ML Lecture #6: Data Representation & Similarity Measures

Notions of similarity and dissimilarity, as well as closeness and
distance are at the heart of the kinds of mathematical models that
enable machine learning.

Distance, in a geometric sense, would seem to be a rather rigid
concept. But to a mathematician there are, in fact, surprising degrees
of freedom within the choice of a distance measure, giving different
mathematical properties to the resulting geometric spaces.

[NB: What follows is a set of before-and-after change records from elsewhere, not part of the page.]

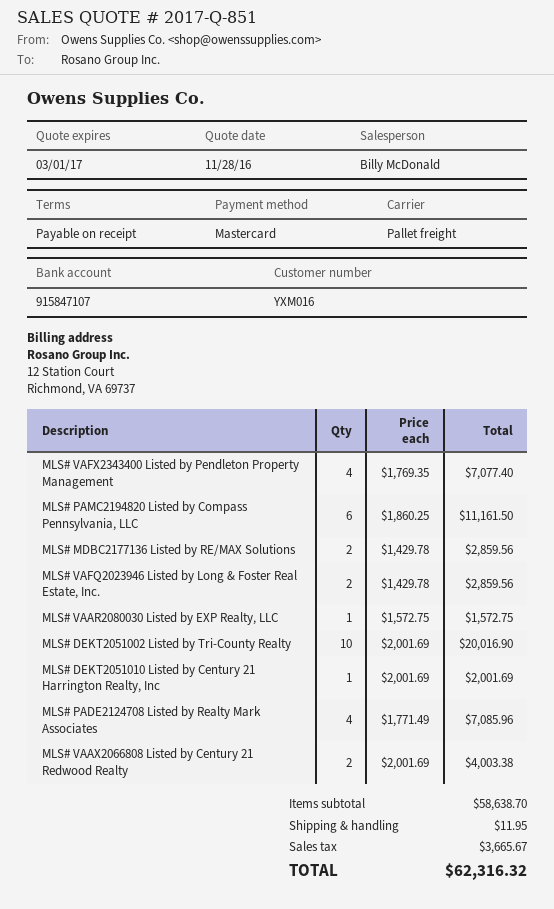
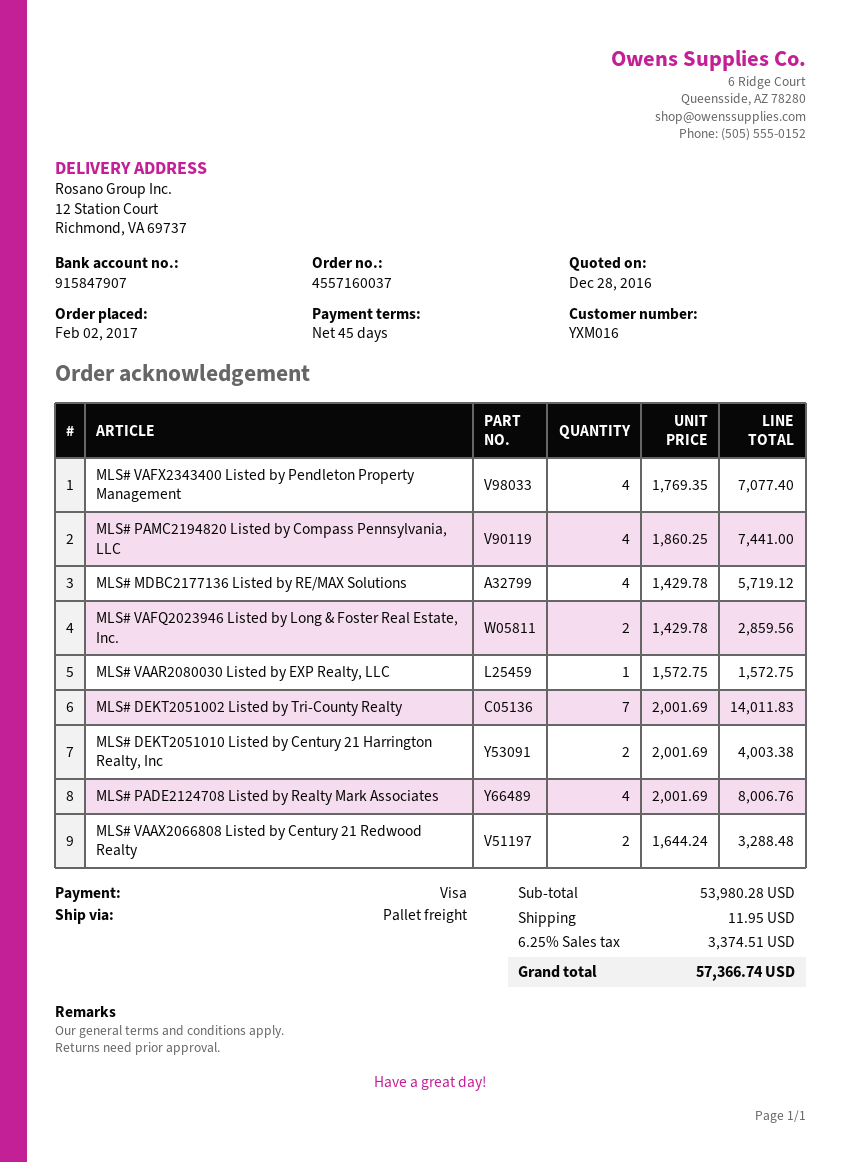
quote date: 2016-11-28 -> 2016-12-28
payment terms: on receipt -> 45 days
payment method: Mastercard -> Visa
bank account: 915847107 -> 915847907
MLS# PAMC2194820 Listed by Compass Pennsylvania, LLC: 6 x 1860.25 = 11161.50 -> 4 x 1860.25 = 7441.00
MLS# MDBC2177136 Listed by RE/MAX Solutions: 2 x 1429.78 = 2859.56 -> 4 x 1429.78 = 5719.12
MLS# DEKT2051002 Listed by Tri-County Realty: 10 x 2001.69 = 20016.90 -> 7 x 2001.69 = 14011.83
MLS# DEKT2051010 Listed by Century 21 Harrington Realty, Inc: 1 x 2001.69 = 2001.69 -> 2 x 2001.69 = 4003.38
MLS# PADE2124708 Listed by Realty Mark Associates: 4 x 1771.49 = 7085.96 -> 4 x 2001.69 = 8006.76
MLS# VAAX2066808 Listed by Century 21 Redwood Realty: 2 x 2001.69 = 4003.38 -> 2 x 1644.24 = 3288.48
subtotal: 58638.70 -> 53980.28
tax: 3665.67 -> 3374.51
total: 62316.32 -> 57366.74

This video lecture starts by introducing some alternatives to the
usual Euclidean distance, including Manhattan distance, and, more
generally, the mathematical family of distance measures called Minkowski
distance.

It then introduces the Mahalanobis distance, which takes into account
the covariance structure of a statistical sample, and measures the
distance between two points within a reference system that is
appropriately decorrelated.

We then move on to the similarity and dissimilarity measures that
have found widespread applications in information retrieval and natural
language processing, such as cosine similarity and such as the set
overlap measures by Dice and Jaccard, as well as string edit distances
including Hamming distance, Levenshtein distance, and Jaro-Winkler
similarity.

String-edit distances are useful in natural language processing
applications such as PANOPTICOM’s media monitoring infrastructure in
order to deal with misspellings. For example, if the PANOPTICOM machine
learner has picked up “regulatory” as a keyword signalling relevance,
then, based on the low string edit distance between this keyword and the
token “regularoty”, it might be able to recognize it as a misspelling of
the keyword.